▸ SOURCE MATERIAL:

--- --- ---

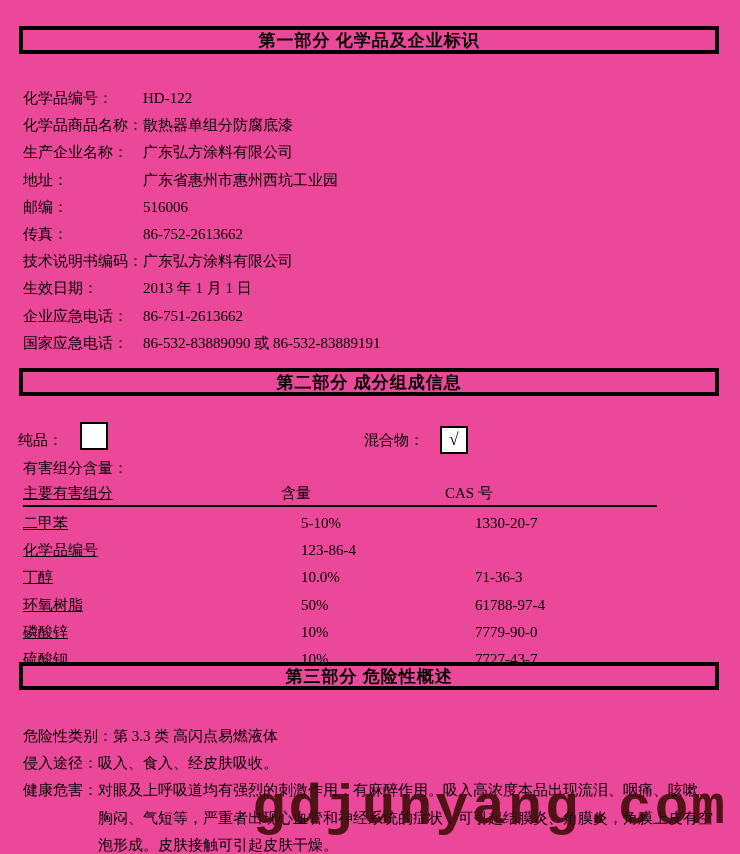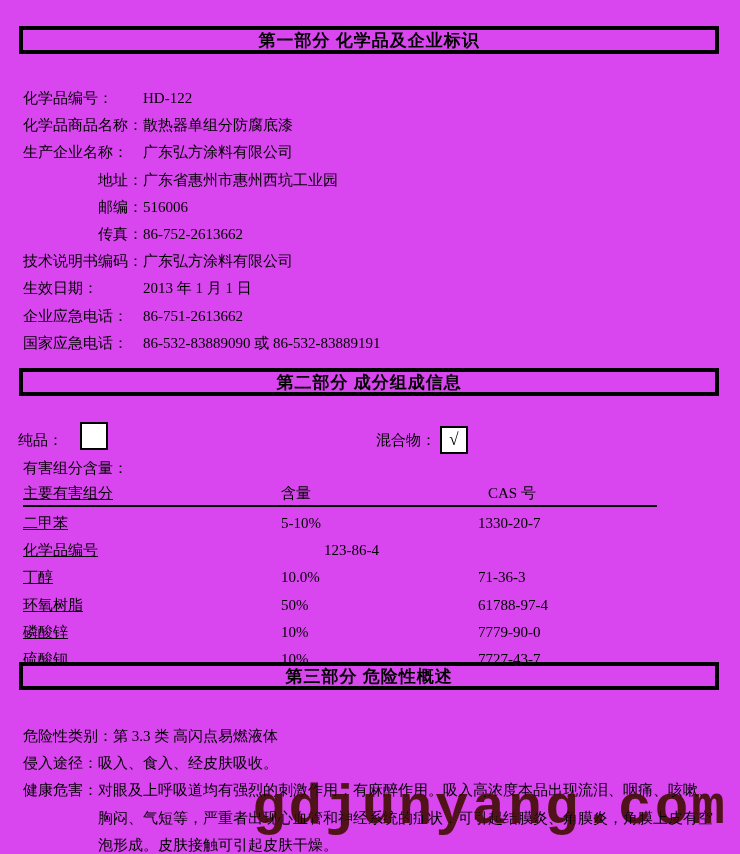"第一部分 化学品及企业标识" .page { background: #d946ef -> #ec4899 }
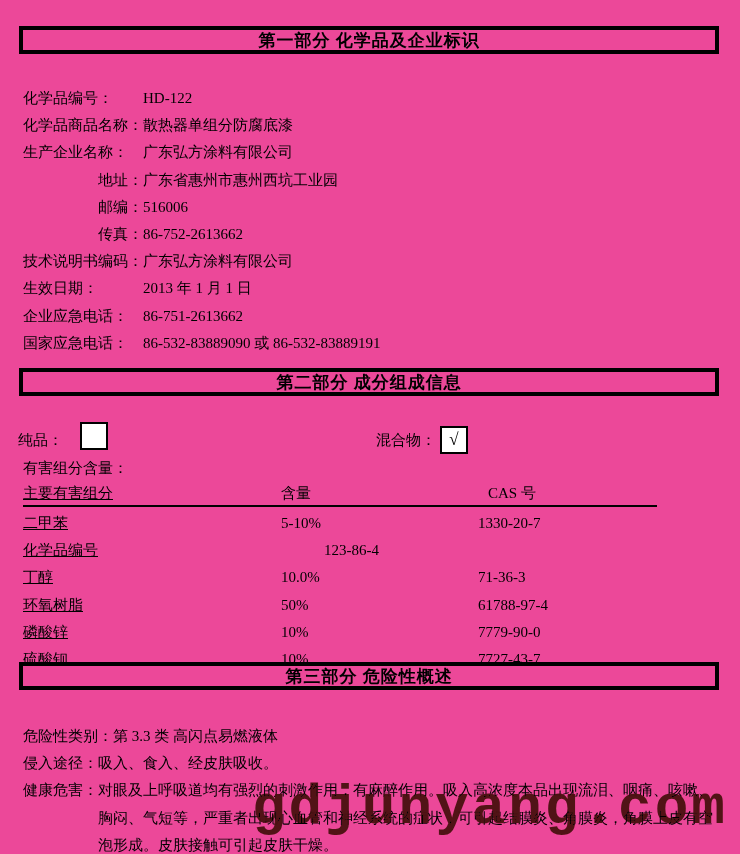"地址：" .flabel.r { text-align: right -> left }
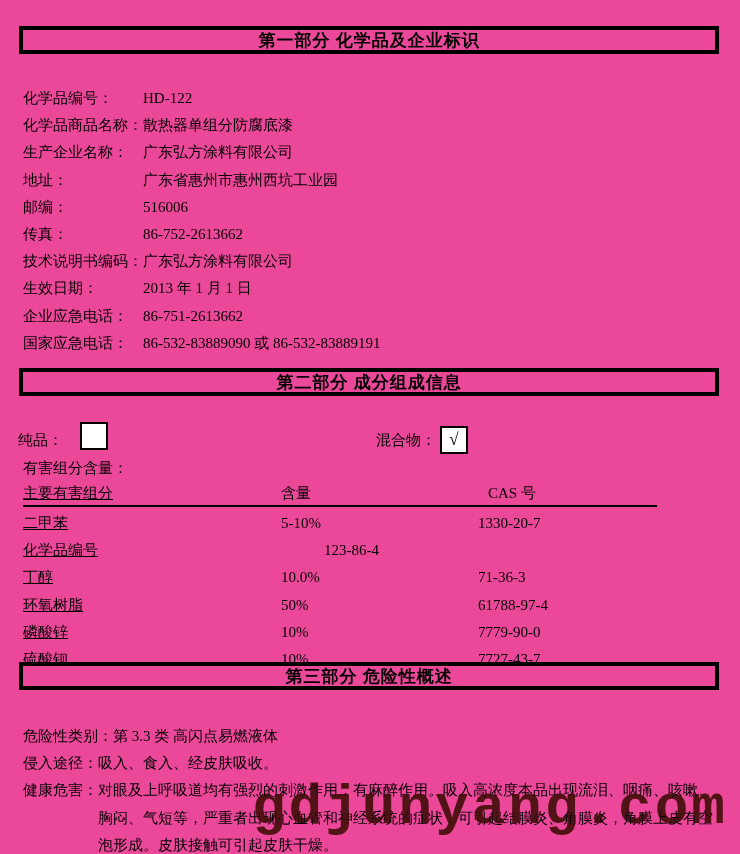"混合物：" .mix-label { left: 376px -> 364px }
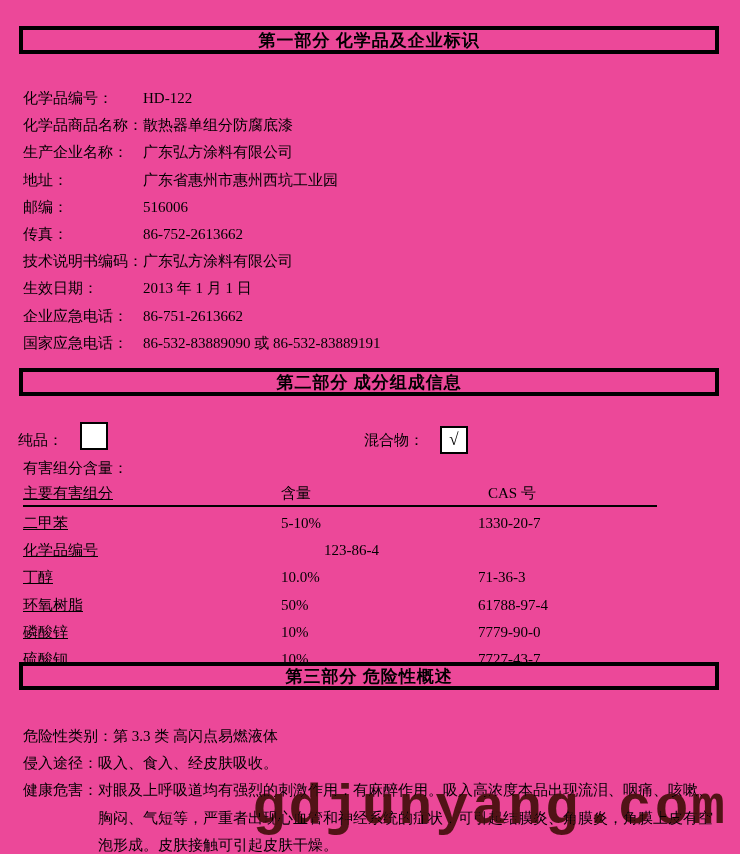"CAS 号" .c3 { margin-left: 43px -> none }
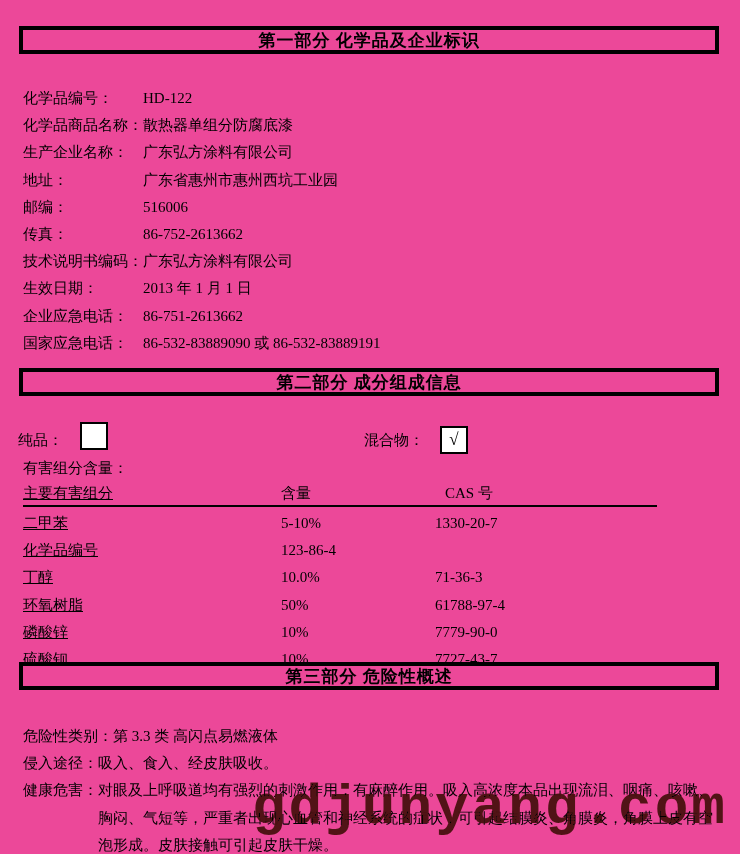"二甲苯" .trow { gap: none -> 20px }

--- --- ---

▸ EXERCISE: Please print the data above once more, exactly and without images.

▸ EXERCISE RESULT:
"第一部分 化学品及企业标识" .page { background: #d946ef -> #ec4899 }
"地址：" .flabel.r { text-align: right -> left }
"混合物：" .mix-label { left: 376px -> 364px }
"CAS 号" .c3 { margin-left: 43px -> none }
"二甲苯" .trow { gap: none -> 20px }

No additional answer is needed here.